Feature Engineering
Feature Engineering is one of the most important part of model building. Collecting and creating of relevant features from existing ones are most often the determinant of a high prediction value.
They can be classified broadly as follows.
Type | Desc |
---|---|
Aggregations | recalculation of a column in the feature by calculation before/after it |
Transformations | change a feature to something meaningful, e.g., address to its spatial coordinates |
Decompositions | break a feature into several ones, e.g. time series decomposition |
Interactions | new feature created by interacting between two or more features |
Feature engineering usually require a good understand of the domain in order to generate useful features. Below are just some non-exhaustive examples to get you started.
Decomposition
Datetime Breakdown
Very often, various dates and times of the day have strong interactions with your predictors. Here’s a script to pull those values out.
def extract_time(df):
df['timestamp'] = pd.to_datetime(df['timestamp'])

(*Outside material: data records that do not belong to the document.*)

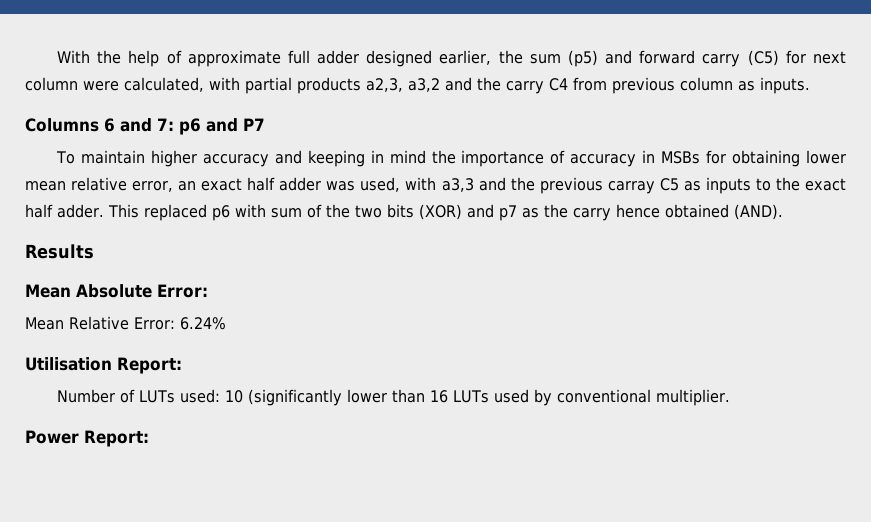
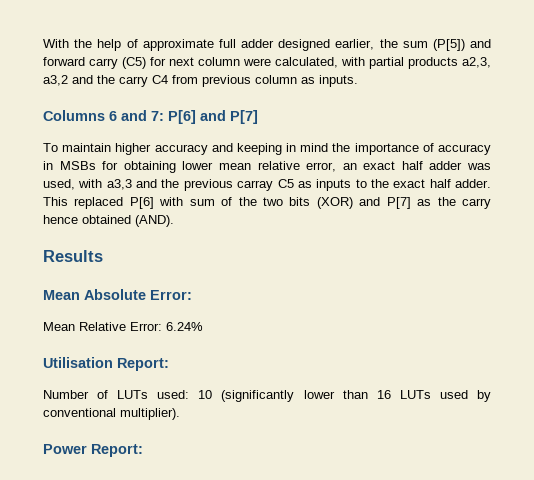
- With the help of approximate full adder designed earlier, the sum (p5) and forward carry (C5) for next column were calculated, with partial products a2,3, a3,2 and the carry C4 from previous column as inputs.
+ With the help of approximate full adder designed earlier, the sum (P[5]) and forward carry (C5) for next column were calculated, with partial products a2,3, a3,2 and the carry C4 from previous column as inputs.
- Columns 6 and 7: p6 and P7
+ Columns 6 and 7: P[6] and P[7]
- This replaced p6 with sum of the two bits (XOR) and p7 as the carry hence obtained (AND).
+ This replaced P[6] with sum of the two bits (XOR) and P[7] as the carry hence obtained (AND).
- Number of LUTs used: 10 (significantly lower than 16 LUTs used by conventional multiplier.
+ Number of LUTs used: 10 (significantly lower than 16 LUTs used by conventional multiplier).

df['hour'] = df['timestamp'].dt.hour
df['mth'] = df['timestamp'].dt.month
df['day'] = df['timestamp'].dt.day
df['dayofweek'] = df['timestamp'].dt.dayofweek
return df
To get holidays, use the package holidays.
import holidays
train['holiday'] = train['timestamp'].apply(lambda x: 0 if holidays.US().get(x) is None else 1)
Time Series Decomposition
This is a popular decomposition method for time-series, whereby it is divided into trend (long-term), seaonality (short-term), residuals (noise). There are two methods to decompose:
Type | Desc |
---|---|
Additive | The component is present and is added to the other components to create the overall forecast value |
Multiplicative | The component is present and is multiplied by the other components to create the overall forecast value |
Usually, an additive time-series will be used if there are no seasonal variations over time.
import statsmodels.api as sm
import matplotlib.pyplot as plt
import seaborn as sns
%matplotlib inline
res = sm.tsa.seasonal_decompose(final2['avg_mth_elect'], \
model='multiplicative')
# plot
res.plot()
# set decomposed parts into dataframe
decomp=pd.concat([res.observed, res.trend, res.seasonal, res.resid], axis=1)
decomp.columns = ['avg_mth','trend','seasonal','residual']
decomp.head()
Automated Feature Engineering
FeatureTools
FeatureTools is extremely useful if you have datasets with a base data, with other tables that have relationships to it.
We first create an EntitySet, which is like a database. Then we create entities, i.e., individual tables with a unique id for each table, and showing their relationships between each other.
import featuretools as ft
def make_entityset(data):
es = ft.EntitySet('Dataset')
es.entity_from_dataframe(dataframe=data,
entity_id='recordings',
index='index',
time_index='time')
es.normalize_entity(base_entity_id='recordings',
new_entity_id='engines',
index='engine_no')
es.normalize_entity(base_entity_id='recordings',
new_entity_id='cycles',
index='time_in_cycles')
return es
es = make_entityset(data)
es
We then use something called Deep Feature Synthesis (dfs) to generate features automatically.
Primitives are the type of new features to be extracted from the datasets. They can be aggregations (data is combined) or transformation (data is changed via a function) type of extractors. The list can be found via ft.primitives.list_primitives(). External primitives like tsfresh, or custom calculations can also be input into FeatureTools.
feature_matrix, feature_names = ft.dfs(entityset=es,
target_entity = 'normal',
agg_primitives=['last', 'max', 'min'],
trans_primitives=[],
max_depth = 2,
verbose = 1,
n_jobs = 3)
# see all old & new features created
feature_matrix.columns
FeatureTools appears to be a very powerful auto-feature extractor. Some resources to read further are as follows:
tsfresh
tsfresh is a feature extraction package for time-series. It can extract more than 1200 different features, and filter out features that are deemed relevant. In essence, it is a univariate feature extractor.
To extract all possible features...
from tsfresh import extract_features
def list_union_df(fault_list):
"""Convert list of faults with a single signal value
into a dataframe with an id for each fault sample
Data transformation prior to feature extraction
"""
# convert nested list into dataframe
dflist = []
# give an id field for each fault sample
for a, i in enumerate(verified_faults):
df = pd.DataFrame(i)
df['id'] = a
dflist.append(df)
df = pd.concat(dflist)
return df
df = list_union_df(fault_list)
# tsfresh
extracted_features = extract_features(df, column_id='id')
# delete columns which only have one value for all rows
for i in extracted_features.columns:
col = extracted_features[i]
if len(col.unique()) == 1:
del extracted_features[i]
To generate only relevant features...
from tsfresh import extract_relevant_features
# y = is the target vector
# length of y = no. of samples in timeseries, not length of the entire timeseries
# column_sort = for each sample in timeseries, time_steps column will restart
# fdr_level = false discovery rate, is default at 0.05,
# it is the expected percentage of irrelevant features
# tune down to reduce number of created features retained, tune up to increase
features_filtered_direct = extract_relevant_features(
timeseries, y,
column_id='id',
column_sort='time_steps',
fdr_level=0.05)